His life with his 4th wife was consumed by their travels and his genealogy research. A family squabble involving his current wife put a wedge between Dad and us kids for a while, too. Selfishly, I thought that when his wife passed away, we kids would see him more often. It was a fantasy just like my desire for his approval.

Eventually, on a rare visit, I noticed my Dad’s hands had started to look frail. I was startled when Dad turned down my plan to take him for a canoe ride with me. He introduced me to canoeing, after all.

He said, “It was past his time to do so.”

And this was years before his cancer diagnosis.

My Dad handled his cancer treatment like a champ. We did not know the extent of his suffering until a friend of his mentioned a few details. We kids live far away and cannot visit on a regular basis. Moving closer to Dad was out of the question. The phone conversations we each had with him varied. My oldest sister was all business and planning. My second-oldest sister endured the obvious attitude that she was his least favorite kid. And I was the fun one. In general, my Dad talked about his treatment in a way that made every appointment he attended seem like a cure was inevitable. During our last visit with him, after he had life-extending surgery, he thought he was going to leave the hospital. We knew better. His positive attitude was unshakable to the end.

Near the end, we kids struggled to hear Dad over the medical machines and a sudden burst of activity in the hospital hall outside. He recounted the final moments of his 4th wife after a decision-making process between him, her eldest grandson, and his wife's daughter.

His monologue ended with a mysterious, “Have fun with my ashes!”

My sisters and I can’t recall a change in topic we may have missed due to the hospital noise. All we recall is being too exhausted, struggling to keep up with what Dad was saying, and trying to figure out why he might be saying it. His voice is so weak, and he can’t understand us because of his hearing. How are we supposed to have a conversation about his ashes with him, even if we had the presence of mind to ask? There was so much noise, and the hospital's helipad was nearby. We could not get closer to his face without crawling on top of him. Dad allowed us to leave his bedside to go sit down, and he never reopened that topic.

I said my goodbyes that day. I must go to work. I don’t know if that is an excuse, but I do have bills to pay.

My last words to my Dad were, “You are a strong man.” And “I love you.”

The cancer had left him unable to eat, and there were no procedures that could prolong the inevitable. Hospice care was to be the final stage when he chose. He would be drugged and unconscious for his comfort until he passed. It could be tomorrow; it could be a week.

My sisters were able to see him move to the Hospice ward. He passed in his sleep the day after I left. My sisters were with him. I was not.

I look forward to the day when passwords become an obsolete personal security measure. My Dad’s obsession with overcomplicated passwords bit him in the end. The passwords he provided to us don’t work. We kids are locked out of important information, which may include what to do with my Dad’s ashes. He never discussed ashes beyond wanting to be cremated and that his headstone and plot were paid for. I hope Apple believes our tale of woe and will allow a workaround to access my Dad’s Mac Mini.

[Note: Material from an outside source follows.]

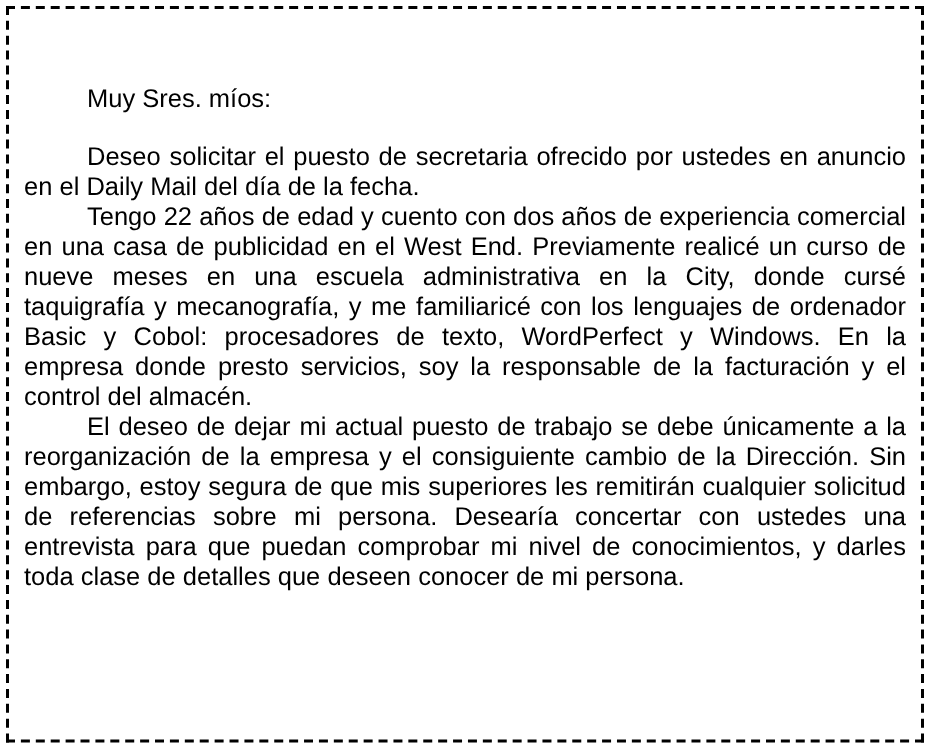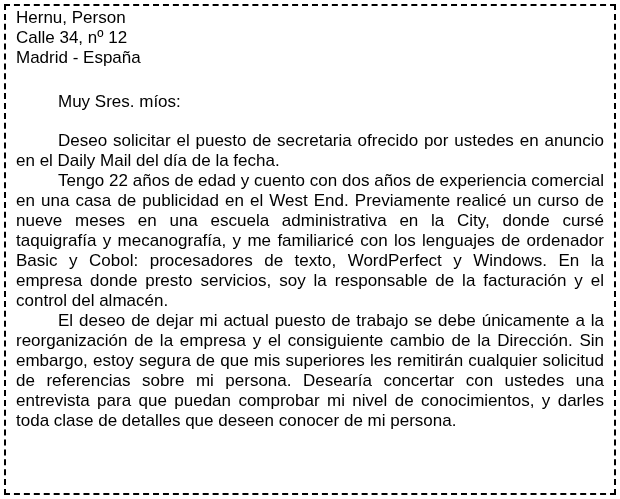"Hernu, Person" div.sender-block { html: <div> <div>Hernu, Person</div> <div>Calle 34, nº 12</div> <div>Madrid - España</div> </div> -> none }
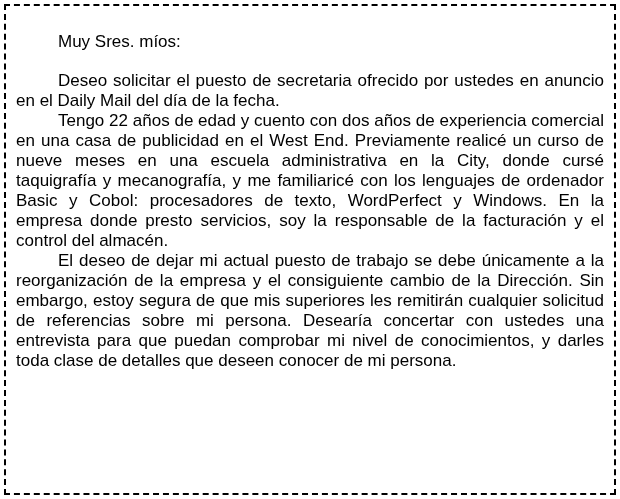"Muy Sres. míos:" .salutation { margin-top: 24px -> 48px }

For my father’s memorial service, I wrote 200 of the 500 words I used to tell family and friends about my Dad. Microsoft Copilot wrote 300 words, and they were amazing. The prompt I created for the AI to use was, “Write a 300-word memorial for an electrical technician who loved nature walks and family but overcomplicated his passwords and complained about bad technology.” It was technology imitating life and life imitating art, all profound and disturbing, all at once. Dad would have loved it.

I did not know Dad would be coming home with me after his memorial service. My oldest sister, as the executor of Dad’s estate, handled a lot of tasks, and we, the other two, did what we could, but this was an in-the-moment situation. We decided that I was the best suited to house Dad until we figured out the plan for his ashes. The force is with him. So, my Star Wars room is now the “I am your father’s room.”